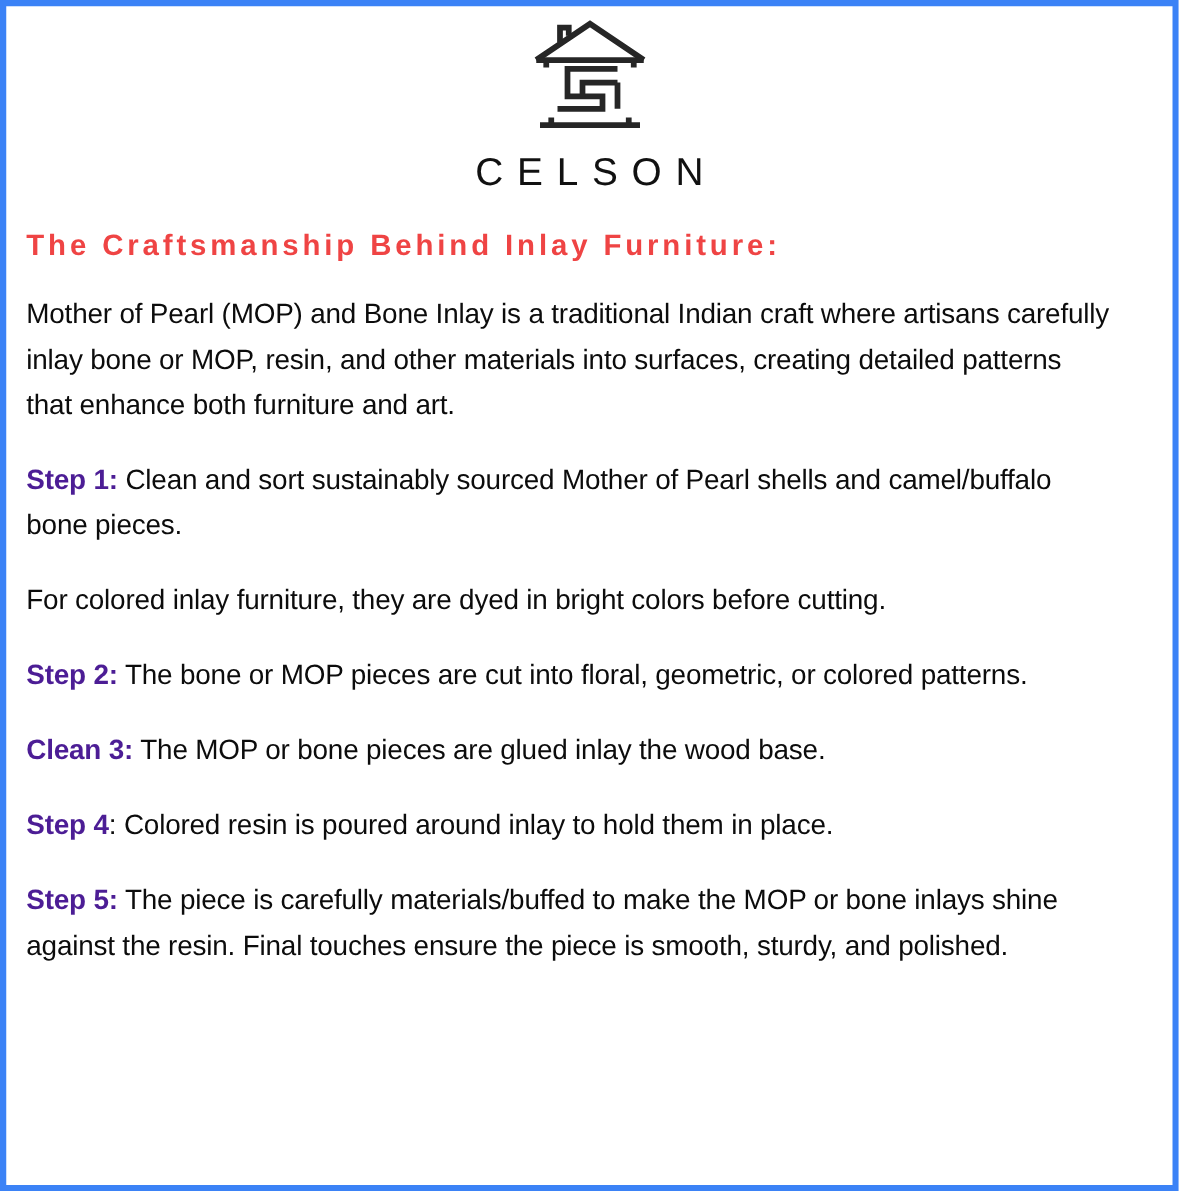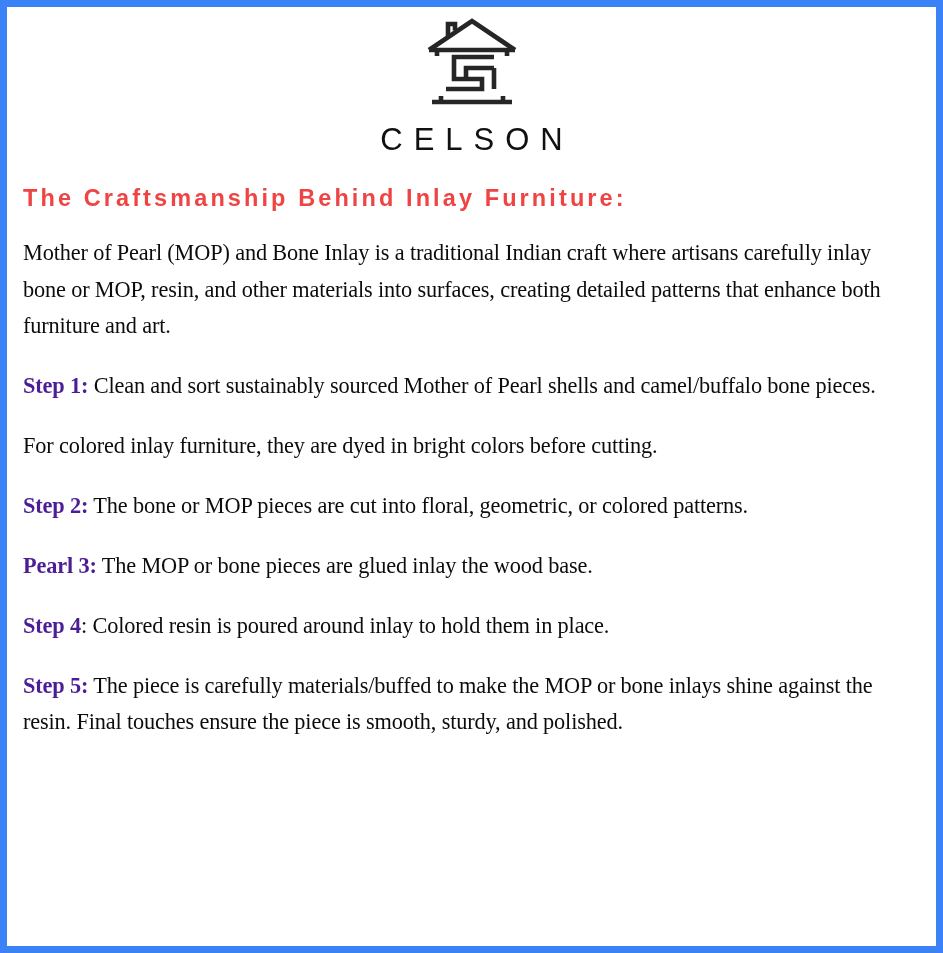--- a/index.html
+++ b/index.html
@@ -13,21 +13,21 @@
     -webkit-font-smoothing: antialiased;
   }
 
   
   .poster {
     position: relative;
     box-sizing: border-box;
     width: 943px;
     height: 953px;
     background: #ffffff;
-    border: 7px solid #3b82f6;
+    border: 5px solid #3b82f6;
     overflow: hidden;
   }
 
   .poster-inner {
     box-sizing: border-box;
     width: 100%;
     height: 100%;
     padding: 5px 9px 0 9px;
   }
 
@@ -68,21 +68,21 @@
 
   
   .body-copy {
     padding-left: 7px;
     padding-right: 40px;
     margin-top: 22px;
   }
 
   .para {
     margin: 0 0 24px 0;
-    font-family: Liberation Serif, serif;
+    font-family: Liberation Sans, sans-serif;
     font-size: 22.3px;
     font-weight: 400;
     color: #0c0c0c;
     line-height: 1.62;
     letter-spacing: -0.15px;
   }
   .para:last-child {
     margin-bottom: 0;
   }
   .step-label {
@@ -138,21 +138,21 @@
         <span class="step-label">Step 1:</span><span> Clean and sort sustainably sourced Mother of Pearl shells and camel/buffalo bone pieces.</span>
       </p>
 
       <p class="para">For colored inlay furniture, they are dyed in bright colors before cutting.</p>
 
       <p class="para">
         <span class="step-label">Step 2:</span><span> The bone or MOP pieces are cut into floral, geometric, or colored patterns.</span>
       </p>
 
       <p class="para">
-        <span class="step-label">Pearl 3:</span><span> The MOP or bone pieces are glued inlay the wood base.</span>
+        <span class="step-label">Clean 3:</span><span> The MOP or bone pieces are glued inlay the wood base.</span>
       </p>
 
       <p class="para">
         <span class="step-label">Step 4</span><span>: Colored resin is poured around inlay to hold them in place.</span>
       </p>
 
       <p class="para">
         <span class="step-label">Step 5:</span><span> The piece is carefully materials/buffed to make the MOP or bone inlays shine against the resin. Final touches ensure the piece is smooth, sturdy, and polished.</span>
       </p>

Your task - Among the records above, find each line containing the string "glued" and copy it.

Result of this task -
-        <span class="step-label">Pearl 3:</span><span> The MOP or bone pieces are glued inlay the wood base.</span>
+        <span class="step-label">Clean 3:</span><span> The MOP or bone pieces are glued inlay the wood base.</span>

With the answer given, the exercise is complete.